Web page edit records:
+++++

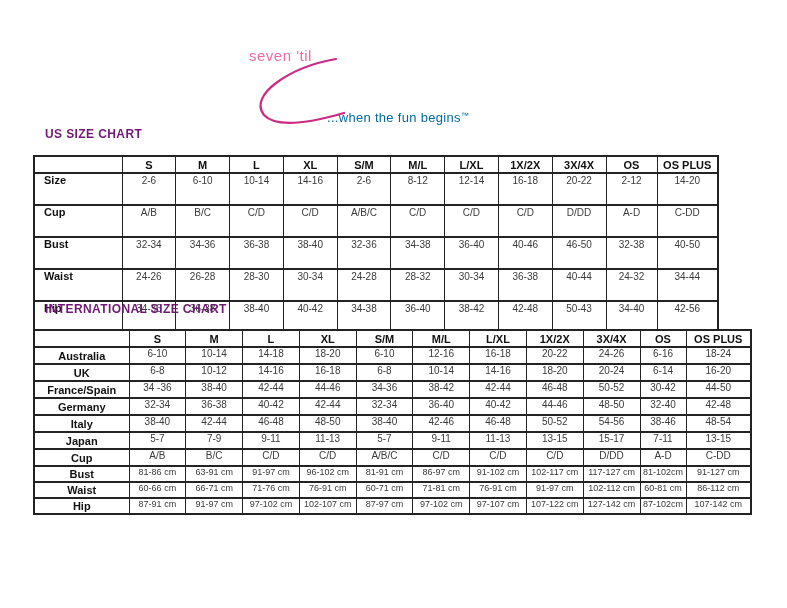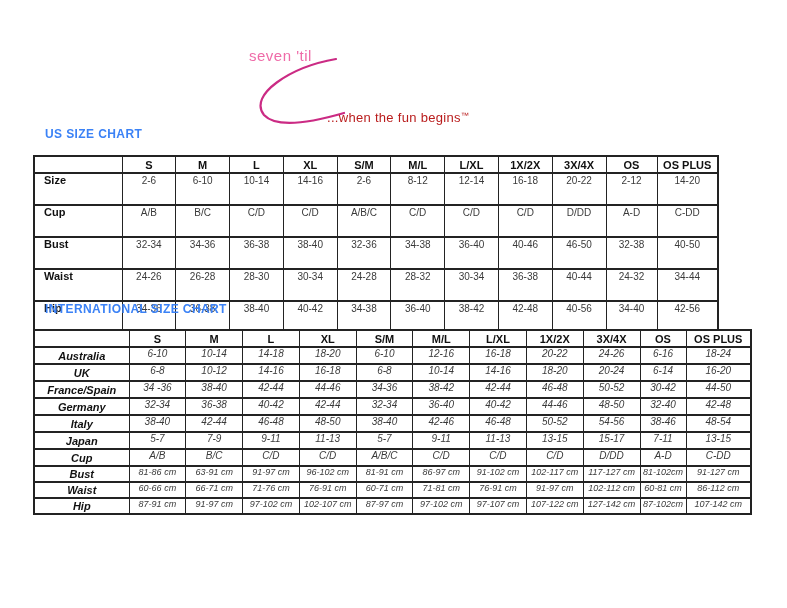--- a/index.html
+++ b/index.html
@@ -26,7 +26,7 @@
   .logo-swash { position: absolute; left: 238px; top: 57px; z-index: 1; }
   .brand-tagline {
     position: absolute; left: 327px; top: 110px;
-    font-size: 13px; color: #b91c1c; letter-spacing: 0.3px; z-index: 2;
+    font-size: 13px; color: #0369a1; letter-spacing: 0.3px; z-index: 2;
   }
   .brand-tagline sup { font-size: 8px; vertical-align: 4px; }
 

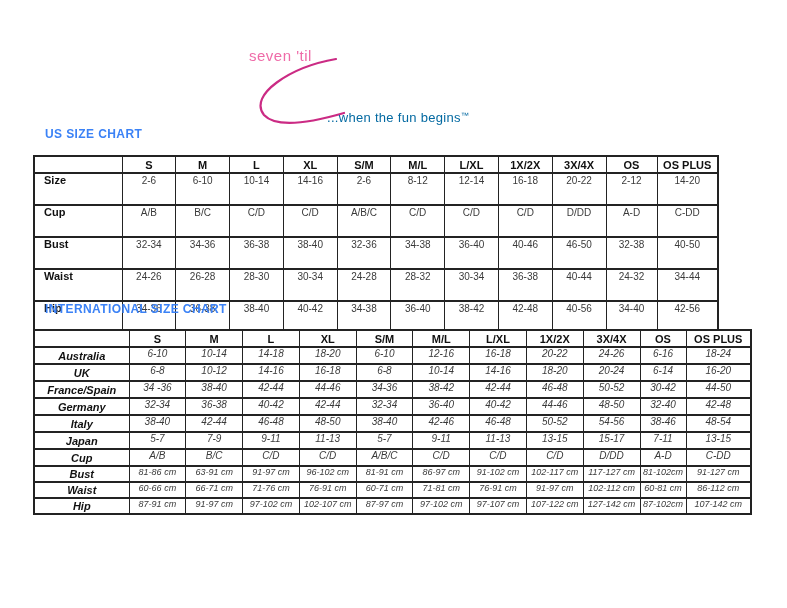--- a/index.html
+++ b/index.html
@@ -33,7 +33,7 @@
   
   .section-heading {
     position: absolute; left: 45px;
-    font-size: 12px; font-weight: bold; color: #3b82f6; letter-spacing: 0.4px;
+    font-size: 12px; font-weight: bold; color: #701a75; letter-spacing: 0.4px;
   }
   .heading-us   { top: 127px; }
   .heading-intl { top: 302px; }

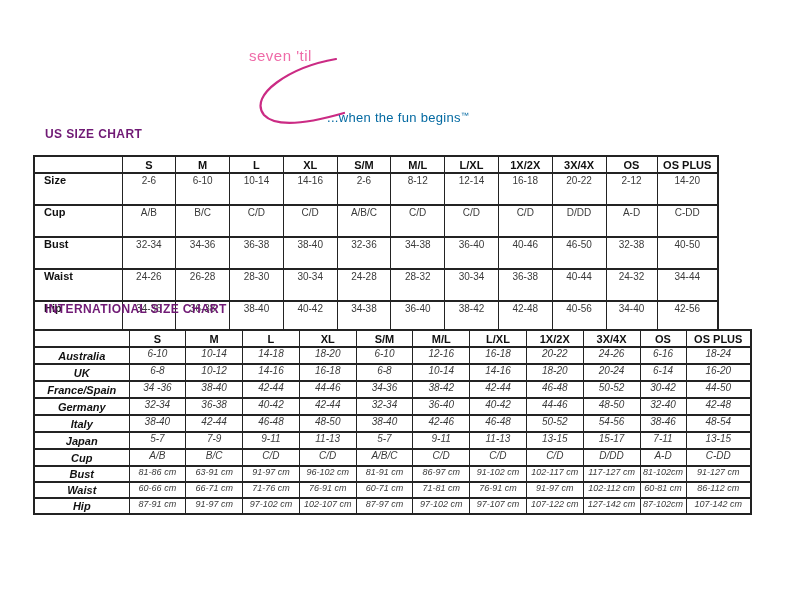--- a/index.html
+++ b/index.html
@@ -191,7 +191,7 @@
         <td>36-40</td>
         <td>38-42</td>
         <td>42-48</td>
-        <td>40-56</td>
+        <td>50-43</td>
         <td>34-40</td>
         <td>42-56</td>
       </tr>

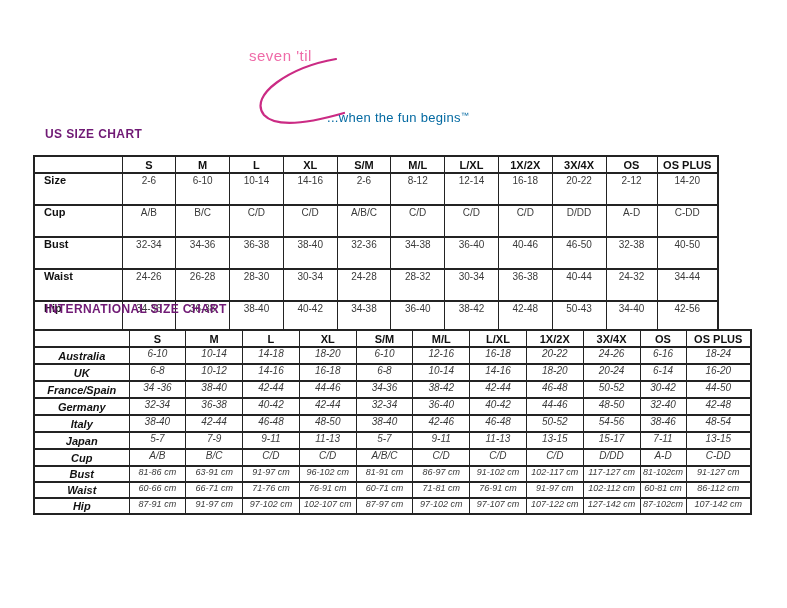--- a/index.html
+++ b/index.html
@@ -67,7 +67,7 @@
   .us-table tbody th, .us-table tbody td { vertical-align: bottom; padding-bottom: 18px; }
 
   
-  .intl-table tbody tr { height: 14px; font-style: italic; }
+  .intl-table tbody tr { height: 14px; }
   .intl-table tbody th { vertical-align: middle; }
   .intl-table tbody td { vertical-align: bottom; padding-bottom: 4px; }
   .intl-table tbody tr:nth-child(n+8) td { font-size: 9px; }

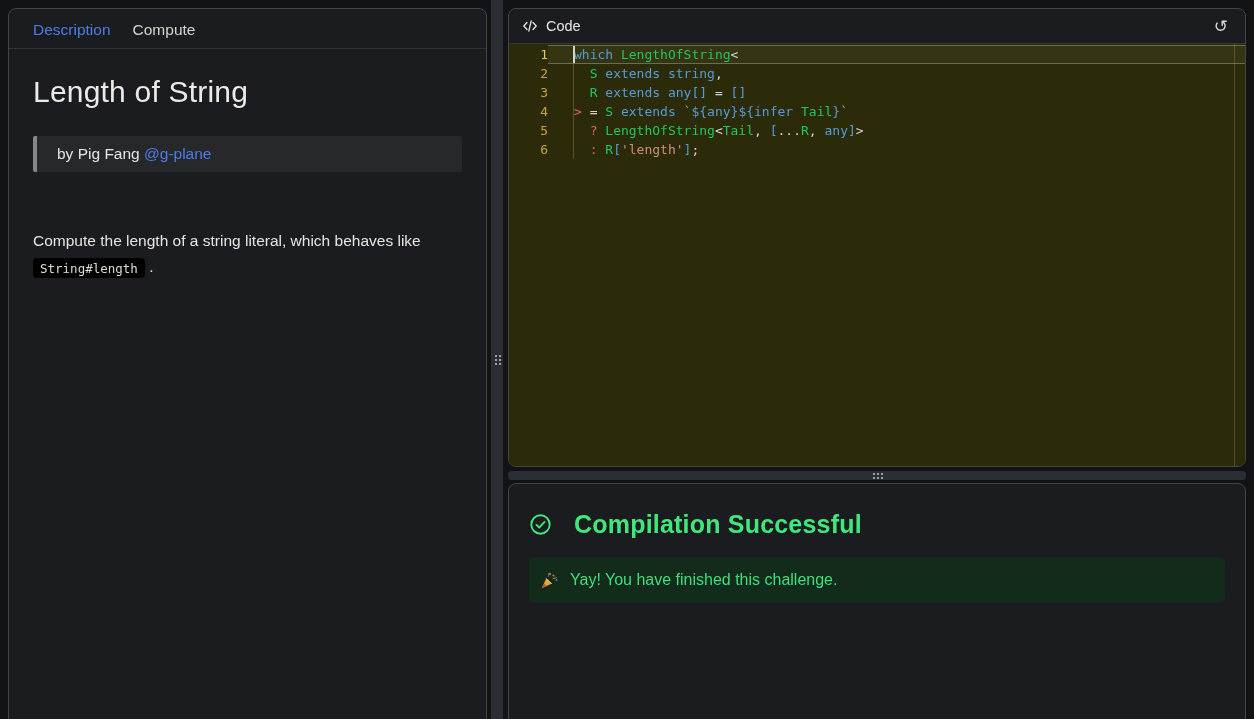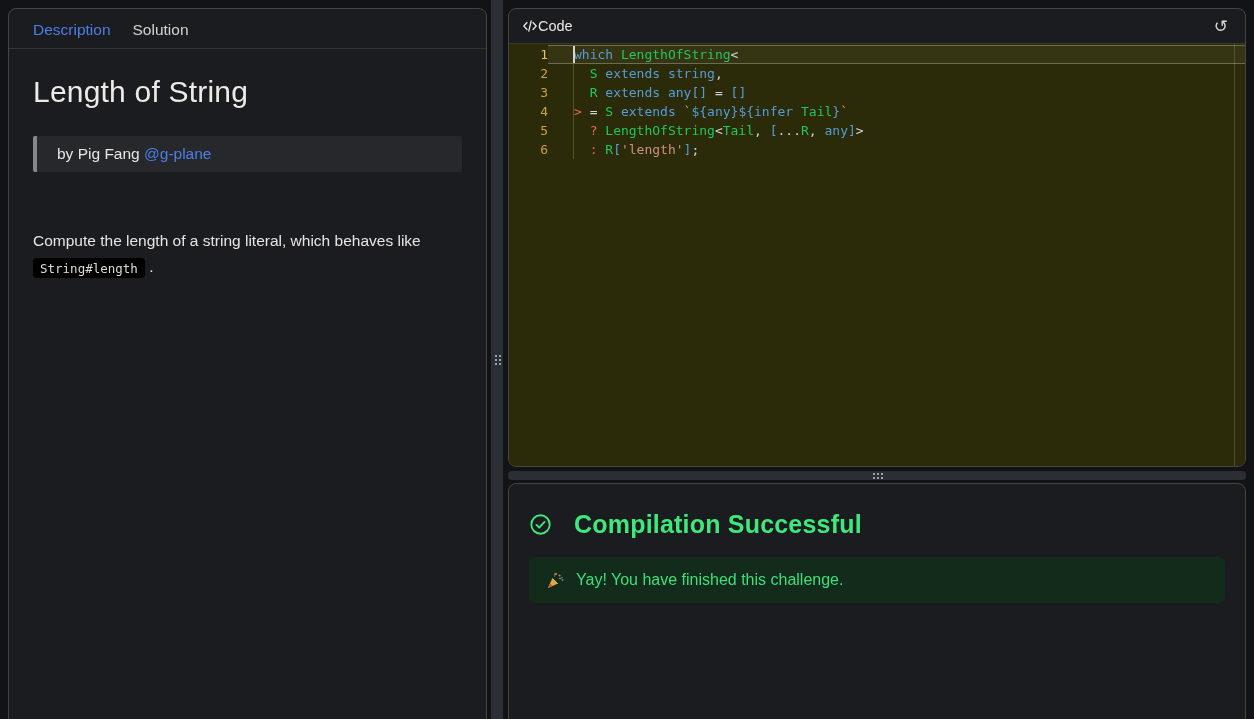--- a/index.html
+++ b/index.html
@@ -77,7 +77,7 @@
   <div id="left-card" class="card">
     <div class="tabbar">
       <span class="tab active">Description</span>
-      <span class="tab">Solution</span>
+      <span class="tab">Compute</span>
     </div>
     <div class="left-content">
       <h1 class="challenge-title">Length of String</h1>

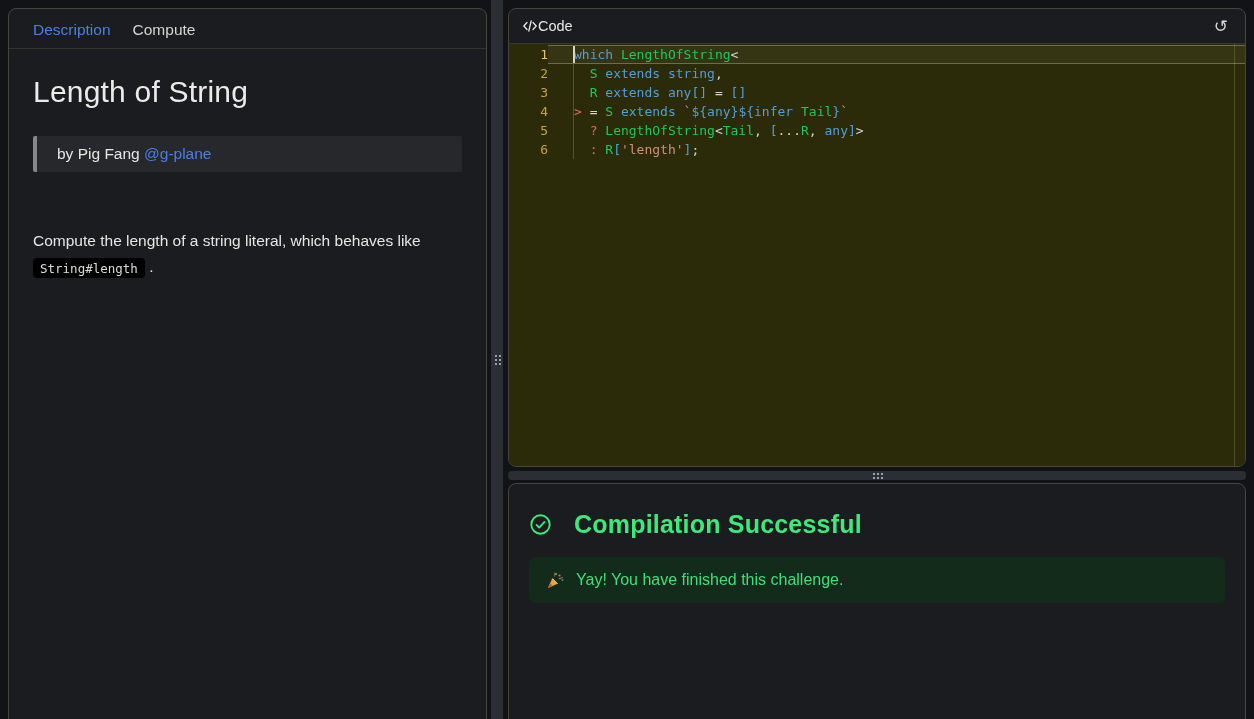--- a/index.html
+++ b/index.html
@@ -35,7 +35,7 @@
 
   
   #code-card { left: 508px; top: 8px; width: 738px; height: 459px; }
-  .code-header { height: 35px; display: flex; align-items: center; padding: 0 13px;
+  .code-header { height: 35px; display: flex; align-items: center; gap: 8px; padding: 0 13px;
                  border-bottom: 1px solid #39382e; }
   .code-header-title { font-size: 14.5px; color: #e9e7e3; font-weight: 400; }
   .icon-btn { margin-left: auto; background: none; border: none; color: #d8d6d2; font-size: 17px;

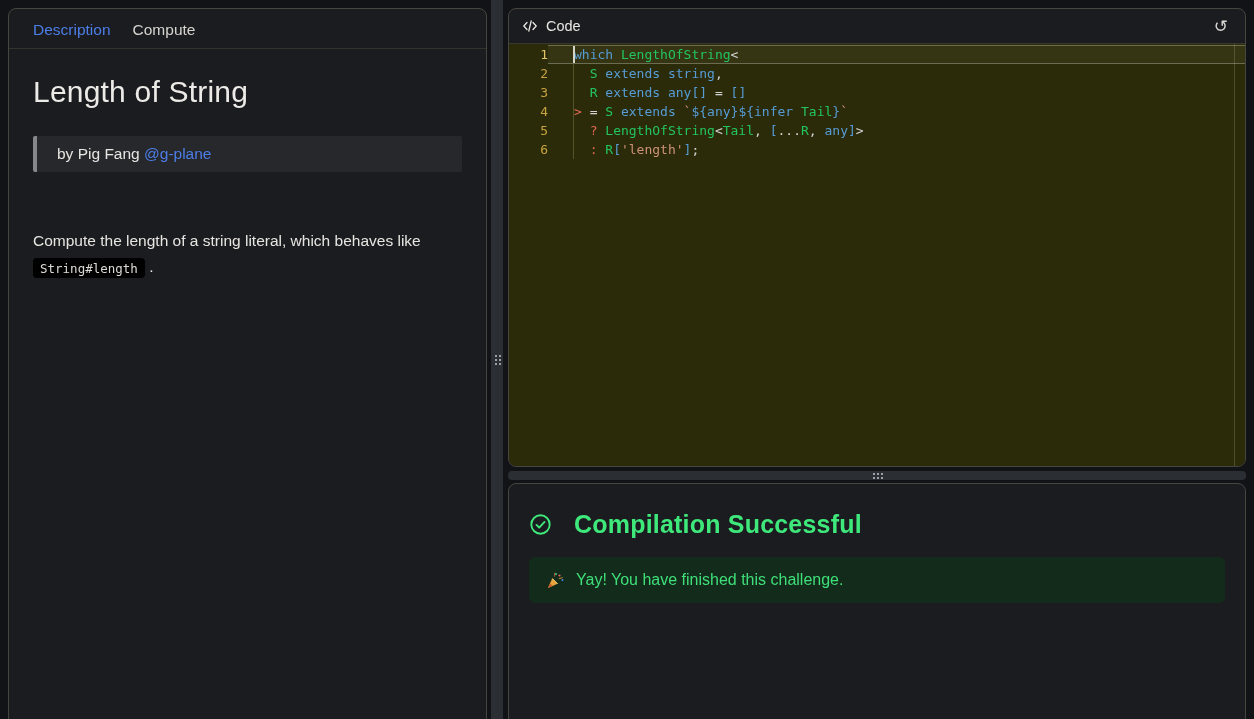--- a/index.html
+++ b/index.html
@@ -65,7 +65,7 @@
   .result-heading { display: flex; align-items: center; gap: 22px; color: #3ee87b;
                     font-size: 25px; font-weight: 700; letter-spacing: .2px; }
   .success-box { margin-top: 18px; height: 46px; background: #132b1a; border-radius: 6px;
-                 display: flex; align-items: center; gap: 11px; padding: 0 17px;
+                 display: flex; align-items: center; gap: 11px; padding: 0 11px;
                  color: #3fdf7a; font-size: 16px; }
   svg { display: block; }
 </style>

+++++

## Description of the task
Your answer should be the lines above, word for word, from the line with "#b91c1c; letter-spacing: 0.3px; z-index: 2;" through the line with "position: absolute; left: 45px;", minus the pictures.

## Task solution
-    font-size: 13px; color: #b91c1c; letter-spacing: 0.3px; z-index: 2;
+    font-size: 13px; color: #0369a1; letter-spacing: 0.3px; z-index: 2;
   }
   .brand-tagline sup { font-size: 8px; vertical-align: 4px; }
 

--- a/index.html
+++ b/index.html
@@ -33,7 +33,7 @@
   
   .section-heading {
     position: absolute; left: 45px;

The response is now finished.